I think this is going to involve some awful code.

I don't think I need to explain why we might need to sort a collection, or what "sorting" is. It's really easy using higher-order functions. The need to write the sorting algorithm has been removed, and only a function to compare to elements needs to be provided:

months = [
    {id=1, miSequence=8, mi="Kohi-tātea", anglicised="Hānuere", en="January"}, 
    {id=2, miSequence=9, mi="Hui-tanguru", anglicised="Pēpuere", en="February"}, 
    {id=3, miSequence=10, mi="Poutū-te-rangi", anglicised="Maehe", en="March"}, 
    {id=4, miSequence=11, mi="Paenga-whāwhā", anglicised="Āperira", en="April"}, 
    {id=5, miSequence=12, mi="Haratua", anglicised="Mei", en="May"}, 
    {id=6, miSequence=1, mi="Pipiri", anglicised="Hune", en="June"}, 
    {id=7, miSequence=2, mi="Hōngongoi", anglicised="Hūrae", en="July"}, 
    {id=8, miSequence=3, mi="Here-turi-kōkā", anglicised="Akuhata", en="August"}, 
    {id=9, miSequence=4, mi="Mahuru", anglicised="Hepetema", en="September"}, 
    {id=10, miSequence=5, mi="Whiringa-ā-nuku", anglicised="Oketopa", en="October"}, 
    {id=11, miSequence=6, mi="Whiringa-ā-rangi", anglicised="Noema", en="November"}, 
    {id=12, miSequence=7, mi="Hakihea", anglicised="Tihema", en="December"}
]
monthsInMaoriOrder = duplicate(months).sort((e1, e2) => e1.miSequence - e2.miSequence)

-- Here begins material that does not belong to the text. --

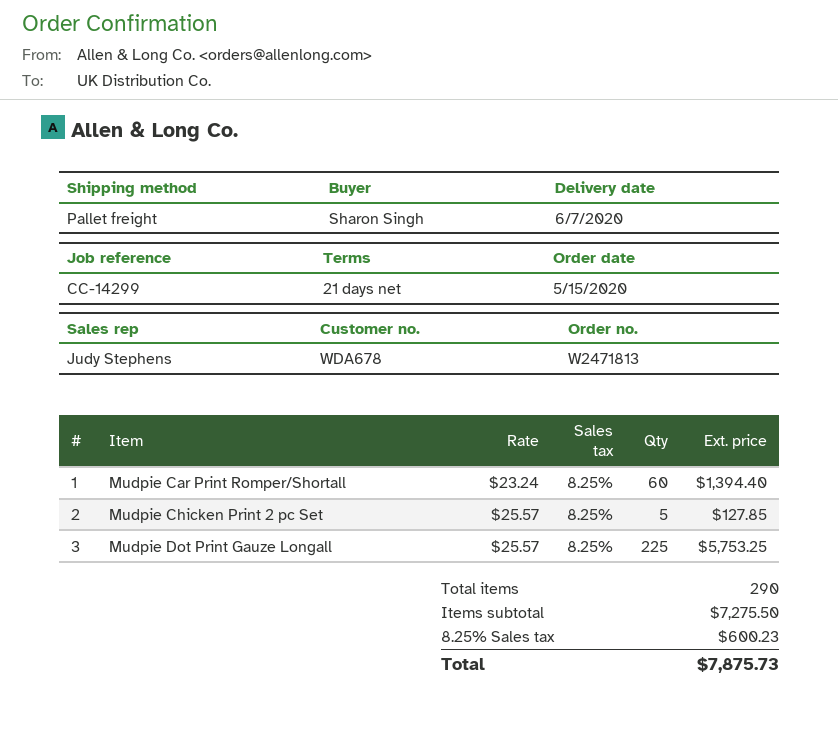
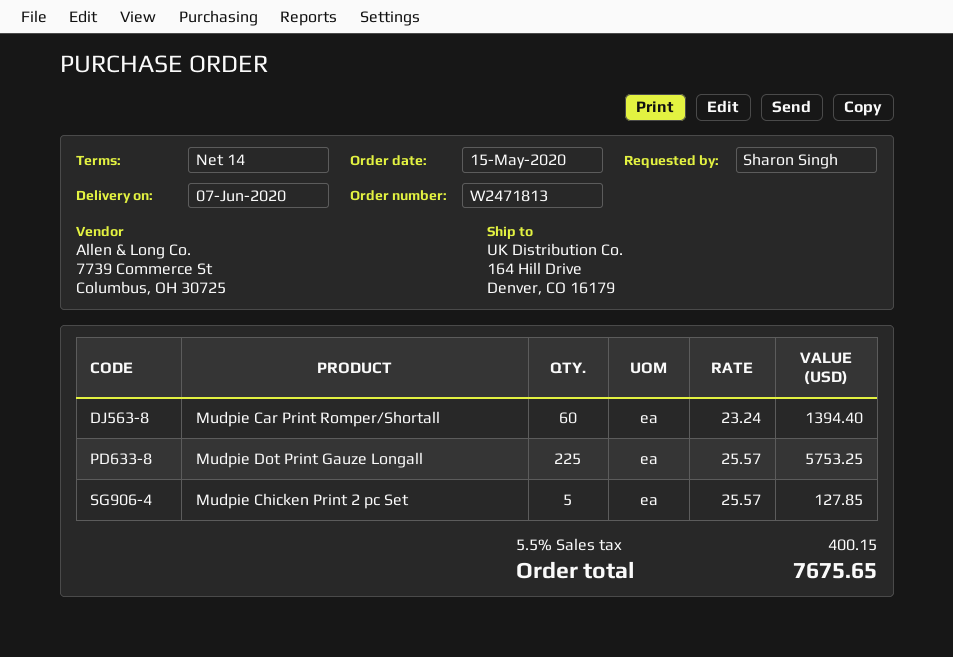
payment terms: 21 days -> 14 days
tax: 8.25% = 600.23 -> 5.5% = 400.15
total: 7875.73 -> 7675.65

writeDump(monthsInMaoriOrder)

Here I have a list of the months of the year, ordered according to the Gregorian calendar. The Maori calendar has the same ordering, but the year starts around when the Gregorian calendar considers June. So the exercise here is to re-order the array to respect that ordering. The code for the sorting is just the comparator function.

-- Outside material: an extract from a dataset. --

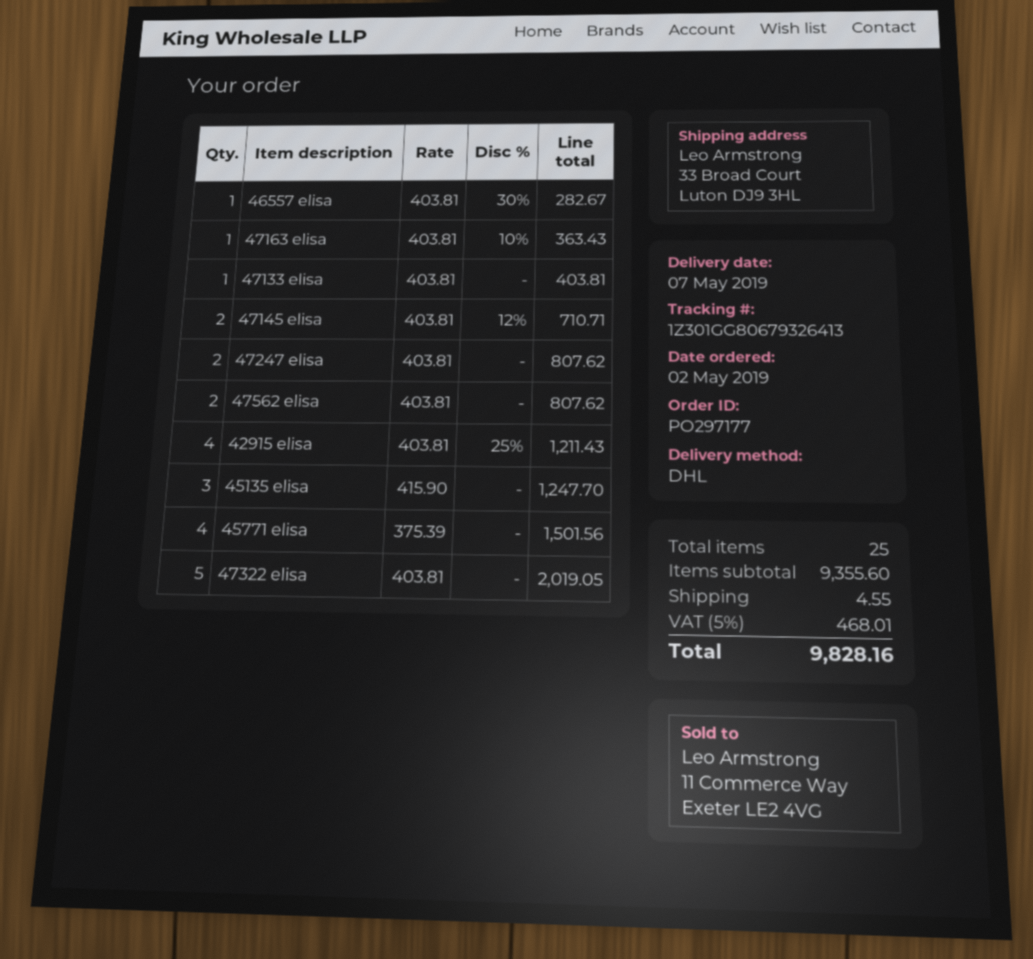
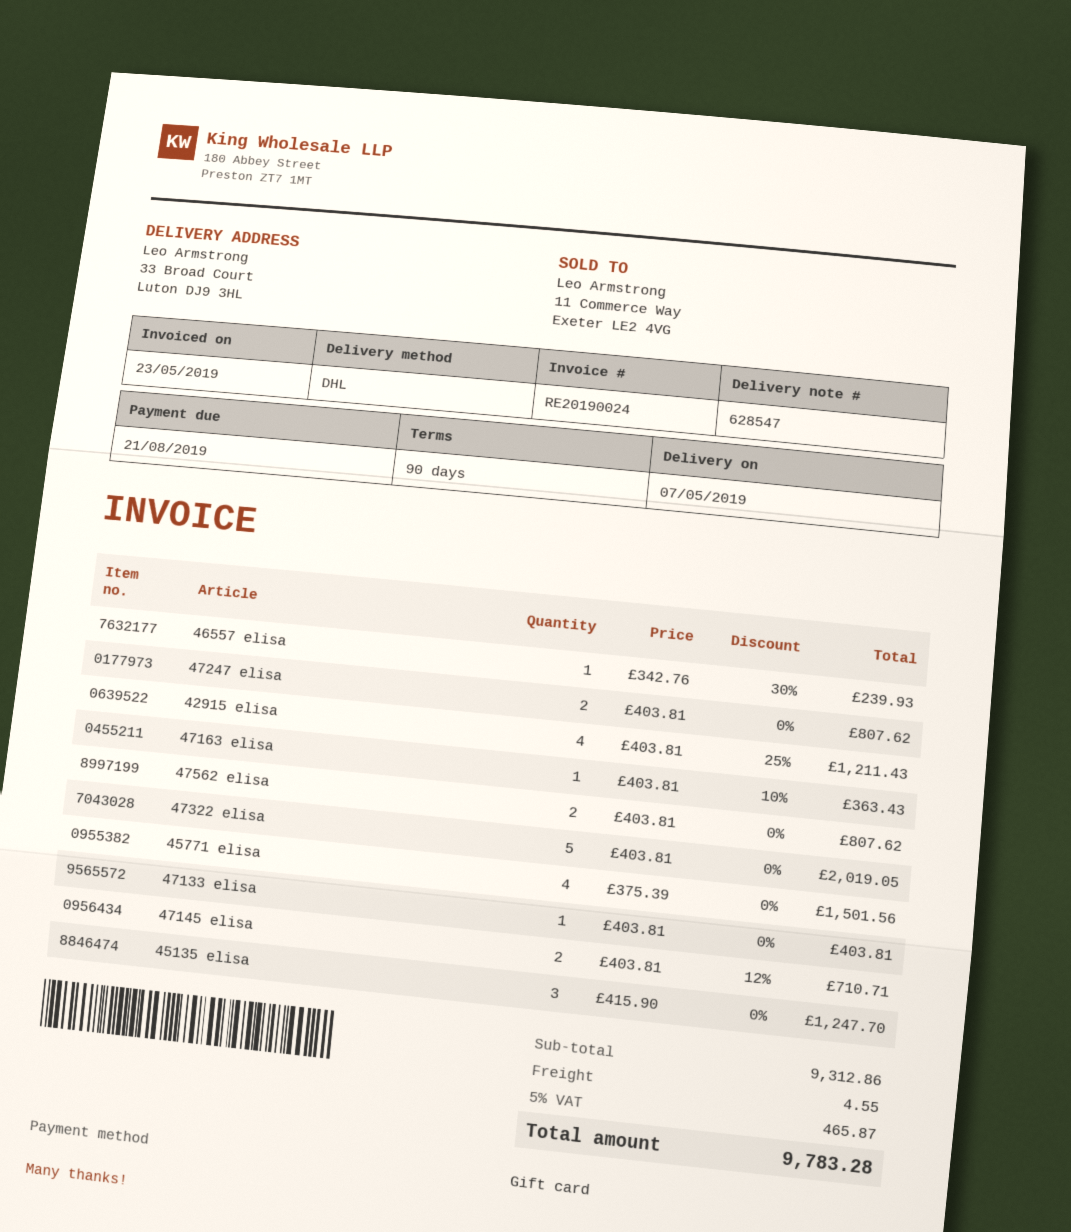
46557 elisa: 1 x 403.81 - 30% = 282.67 -> 1 x 342.76 - 30% = 239.93
subtotal: 9355.60 -> 9312.86
tax: 5% = 468.01 -> 5% = 465.87
total: 9828.16 -> 9783.28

One thing to note here is that despite appearances given we're assigning the return value of the sorting operation to a new variable, the original array is modified when you call sort on it. I think this is less than ideal, but it's the way it works on both ColdFusion and Lucee. If you want you're original array left alone, then duplicate it first like I have here.

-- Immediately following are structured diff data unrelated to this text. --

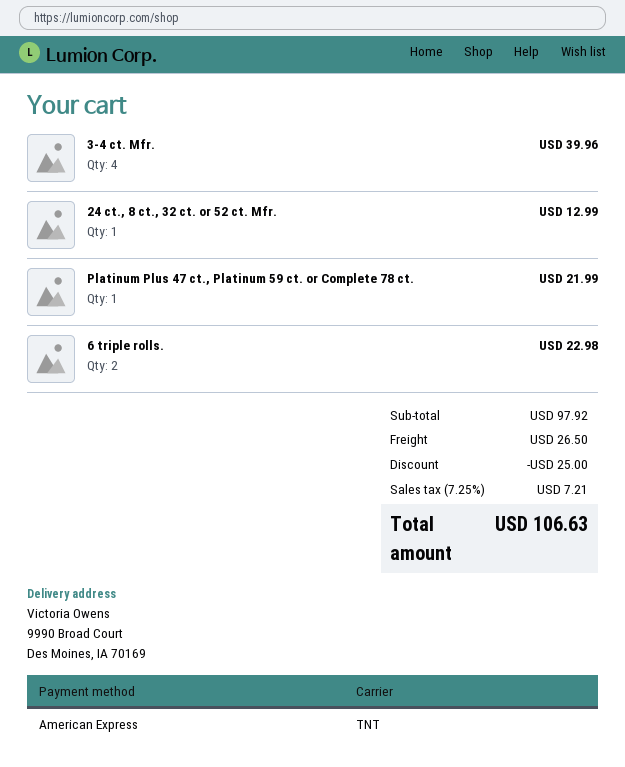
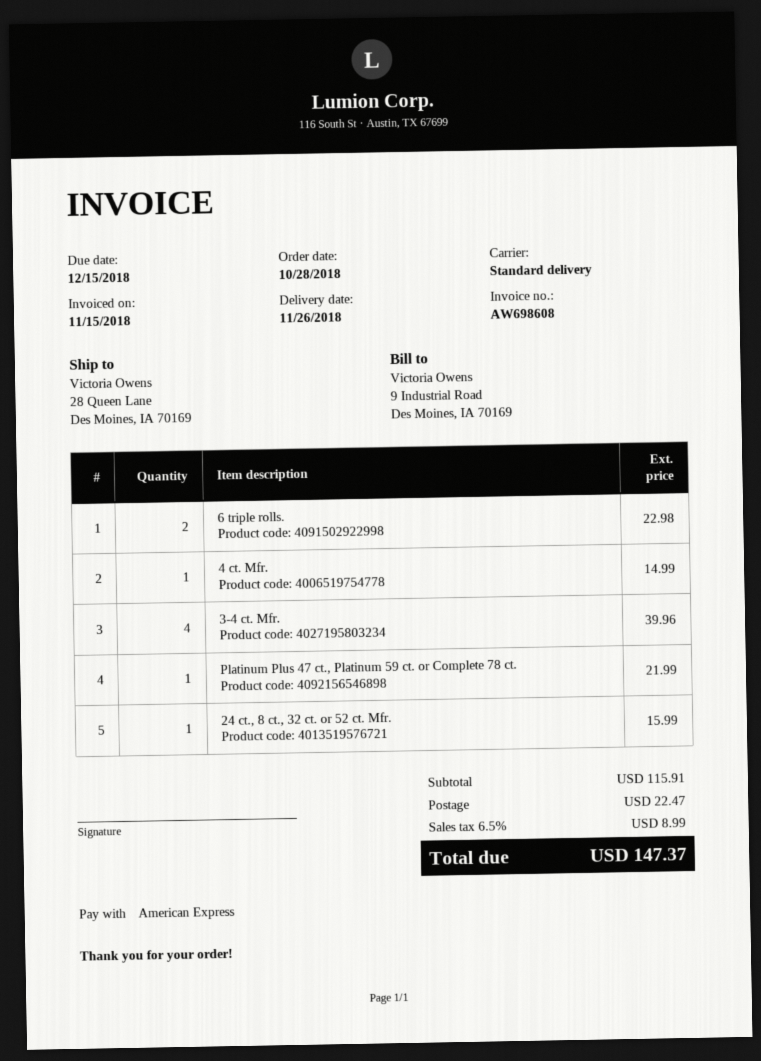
shipping method: TNT -> standard
ship to: 9990 Broad Court, Des Moines, IA 70169 -> 28 Queen Lane, Des Moines, IA 70169
24 ct., 8 ct., 32 ct. or 52 ct. Mfr.: 1 for 12.99 -> 1 for 15.99
4 ct. Mfr.: none -> 1 for 14.99
subtotal: 97.92 -> 115.91
discount: 25.00 -> none
shipping: 26.50 -> 22.47
tax: 7.25% = 7.21 -> 6.5% = 8.99
total: 106.63 -> 147.37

If we're going old school procedural: it's a bit of a nightmare. We need to write our own sorting implementation. Well: we grab one from cflib.org anyhow. But even then, the original leverages a callback function, so I've modified this to be truly procedural and have that embedded in the implementation.

<cffunction name="monthsSortedByMaoriSequence" returntype="array" output="false">
    <cfargument name="arrayToCompare" type="array" required="true">

    <cfset var lesserArray = arrayNew(1)>
    <cfset var greaterArray = arrayNew(1)>
    <cfset var pivotArray = arrayNew(1)>
    <cfset var examine = 2>
    <cfset var comparison = 0>
    <cfset pivotArray[1] = arrayToCompare[1]>

    <cfif  arrayLen(arrayToCompare) LT 2>
        <cfreturn arrayToCompare>
    </cfif>

    <cfset arrayDeleteAt(arrayToCompare, 1)>
    <cfloop array="#arrayToCompare#" item="element">
        <cfset comparison = element.miSequence - pivotArray[1].miSequence>

        <cfswitch expression="#sgn(comparison)#">
            <cfcase value="-1">
                <cfset arrayAppend(lesserArray, element)>
            </cfcase>
            <cfcase value="0">
                <cfset arrayAppend(pivotArray, element)>
            </cfcase>
            <cfcase value="1">
                <cfset arrayAppend(greaterArray, element)>
            </cfcase>
        </cfswitch>
    </cfloop>

    <cfif arrayLen(lesserArray)>
        <cfset lesserArray = monthsSortedByMaoriSequence(lesserArray)>
    <cfelse>
        <cfset lesserArray = arrayNew(1)>
    </cfif>

    <cfif arrayLen(greaterArray)>
        <cfset greaterArray = monthsSortedByMaoriSequence(greaterArray)>
    <cfelse>
        <cfset greaterArray = arrayNew(1)>
    </cfif>

    <cfset arrayAppend(lesserArray, pivotArray, true)>
    <cfset arrayAppend(lesserArray, greaterArray, true)>

    <cfreturn lesserArray>
</cffunction>
<cfset sorted = monthsSortedByMaoriSequence(months)>

It's hard to see the bit that the modern implementation needs, but it's buried here.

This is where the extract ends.